I work in supermarket systems. Think e-commerce on steroids. We do weekly ads (which are called circulars) and these have discounts, the app also handles enough work to employ hundreds of developers working on loyalty programs, personalized recommendations, organizing pick up, delivery, managing availability for orders that are fulfilled in a physical location (which is most orders) shopping lists, a custom cms..., you get the picture. The issue was that our system for weekly ad was having an issue where the ads needed to 'clip' a coupon (read hit an api) for the discounted price to reach our cart calculations.
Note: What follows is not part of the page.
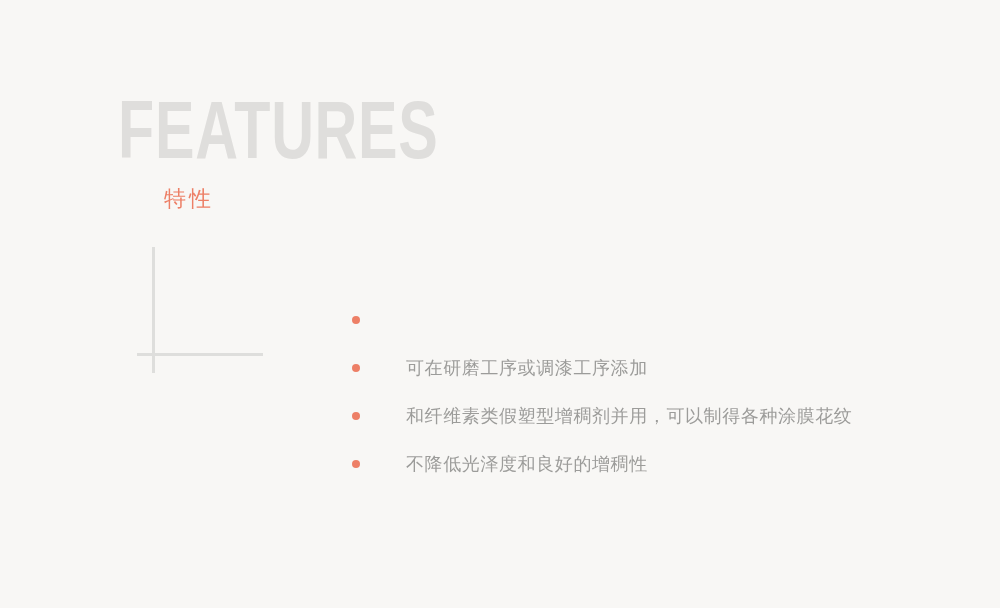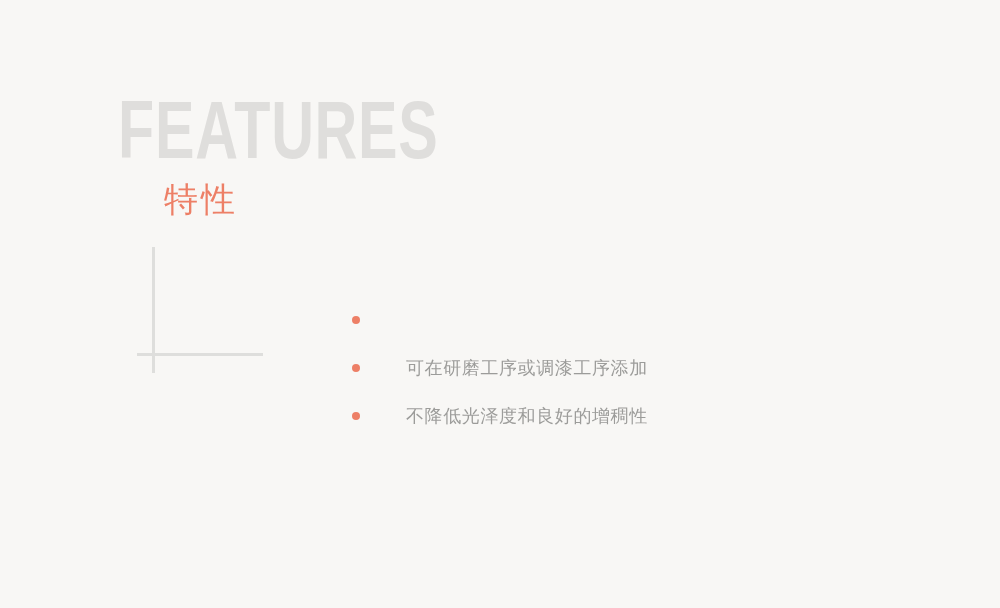"特性" .heading-cn { font-size: 34px -> 22px }
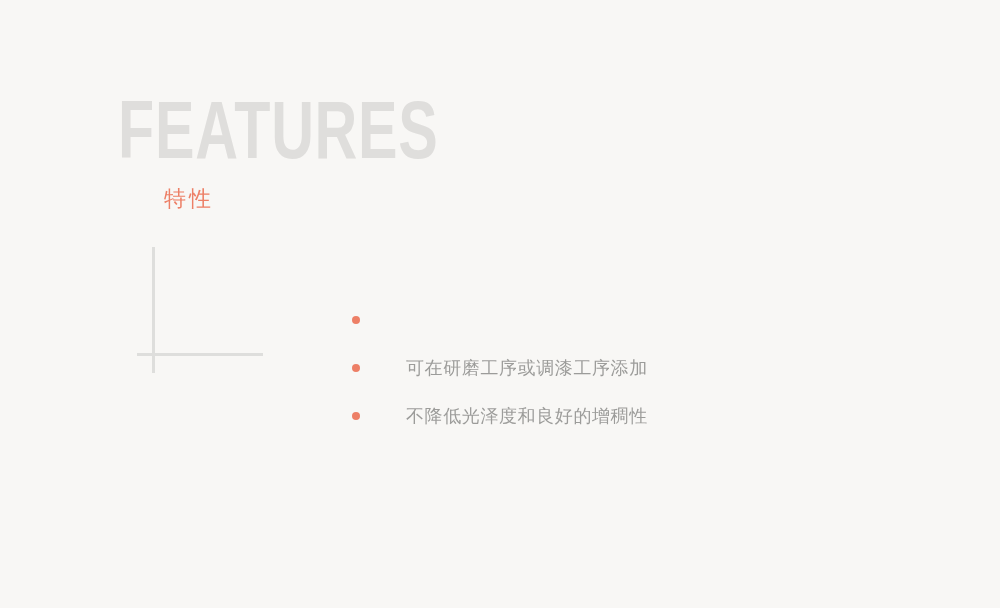"和纤维素类假塑型增稠剂并用，可以制得各种涂膜花纹" li.feature-item { html: none -> <li> <span></span> <span>和纤维素类假塑型增稠剂并用，可以制得各种涂膜花纹</span> </li> }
However, the api that we used for managing the weekly ads was managed by an external vendor, and often when we queried their endpoint, the coupon field was returning empty when it shouldn't. To the customer, this meant that they would click on a tile that says a discounted price in their description, but would hit their cart as full price. Really frustrating and a cause of many loud customer complaints.

Why was it hard to fix

It wasn't. It was, however an issue that was difficult to replicate in our lower test environments, as the data simply wasn't there. It was also an issue that had to do how the external provider formatted the data that they were passing to us. Because this data was missing a field, it required manual data entry to update it. However, this data changed in real time, so it was OFTEN out of date. Whenever this issue came up to developers, the reaction was always to blame the vendor. This is natural, as it technically was the vendor's fault. However, what became apparent is that people were not going below the surface level to get to the heart of what could be done.
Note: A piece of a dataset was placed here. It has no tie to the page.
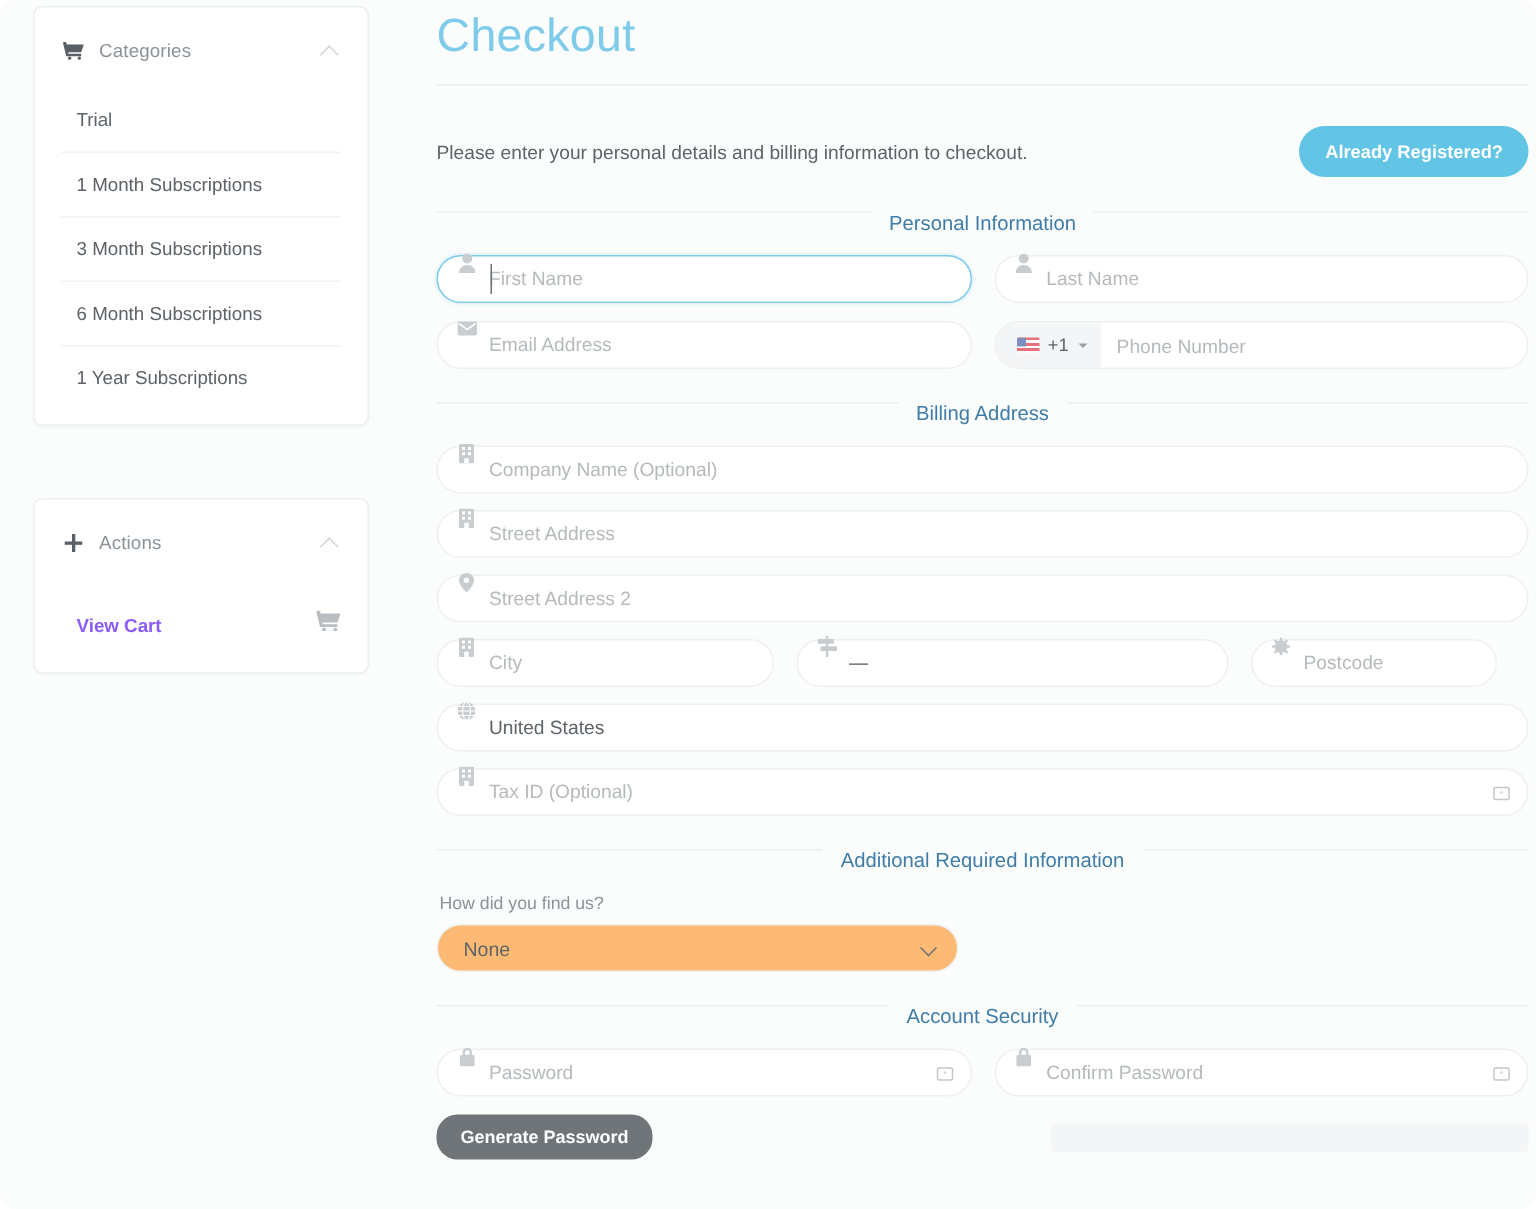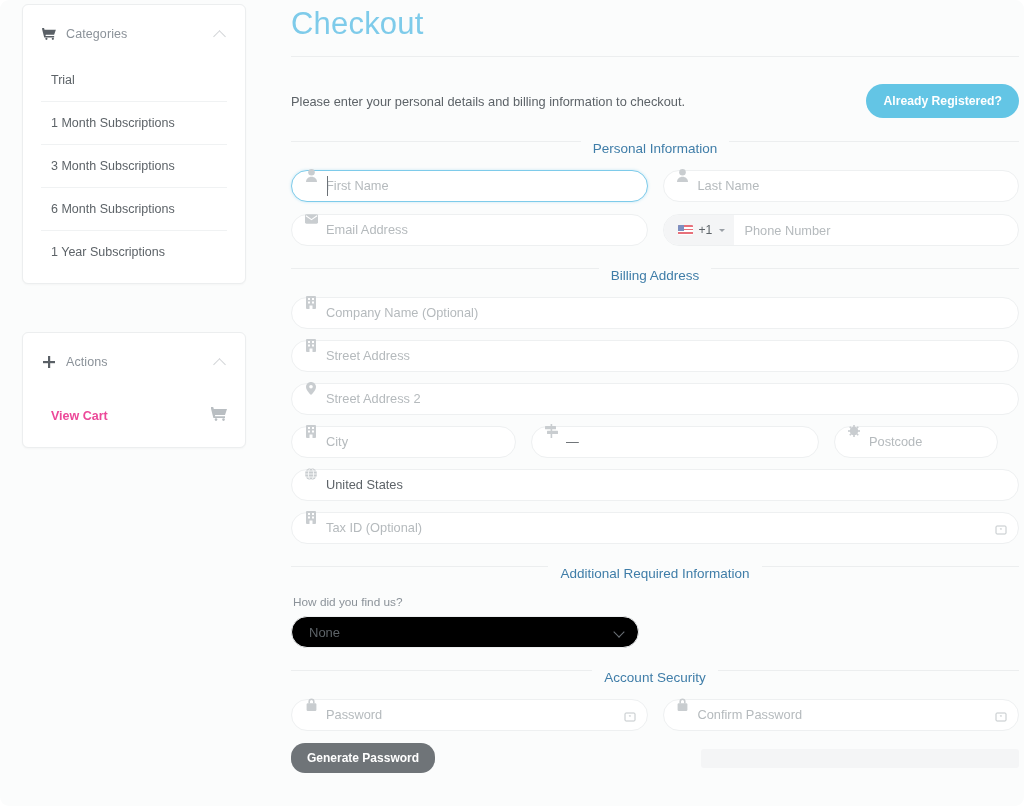"View Cart" .action-link { color: #ec4899 -> #8b5cf6 }
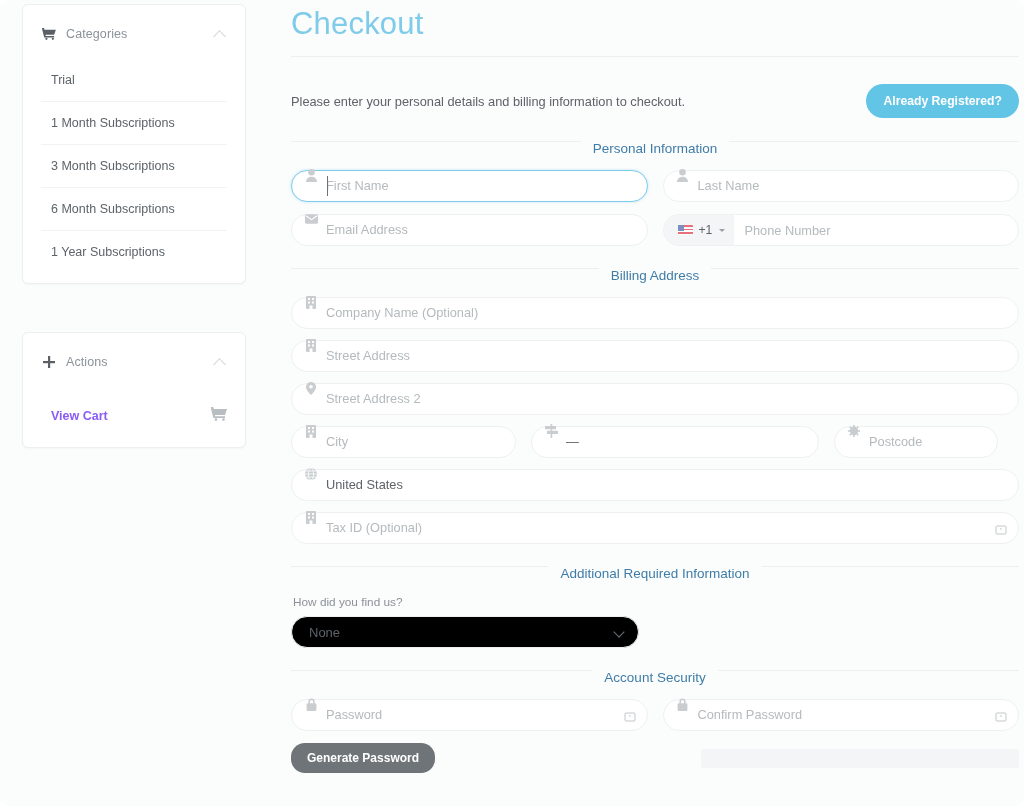"None" .select-field { background: #000000 -> #fdba74 }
It became clear that this was an issue in process not in execution. The inertia in the company was to find why it would be hard to do, or impossible to do, why the fault lay elsewhere. We had spikes, and backlogs with this issue, but no action. I had never looked at this code, but was told to take a look, given that we seemed to have the data coming back in one of our API calls. Here's a diagram of the flow of info that we already had on our site:

That's right, for any developer, the answer here is simple: use the coupons that we are ALREADY receiving on the frontend to populate the fields that users expect so they can get their discounts. Products already had the associated coupons, but we were simply ignoring that. Not only where we ignoring that, we said it was not possible to do. This reminds me of this article I read on how to report a bug:

  • Deny that there is a problem.
  • Deny that it is your problem.
  • Ask for more information.
  • Complain.

The real difficulty was in reproducing the data, so I completely hacked it, and replaced the api call service with a dumb function that returned hardcoded data copied from a production. As our principal engineer said to me when I told him about the hack to get the data in my local environment: "All data in lower environments is mock data".

The Solution

There is very little that is exciting about the bugfix. It was easy, a few array methods to ensure we were not searching for duplicates, and it even required one less API call than before. It worked nicely and the customer satisfaction scores went up as expected. What I did is come in as an outsider to the issue and this particular business concern, let my naivety guide my investigation and provided a solution within a few days. Why wasn't this done before is the more interesting question, and it seems to be related to a few things that are above my paygrade but are quite interesting to me.

Closing Thoughts

I like my company, and my direct managers, and several other people that I interact with in a regular basis. However, this was a case where the inertia of the status quo got the better of the organization at the expense of customer experience. I want to understand how this came to be, rather than to shift blame around, and to do there are a few things that I am paying attention to. The incentives and the feedback loops.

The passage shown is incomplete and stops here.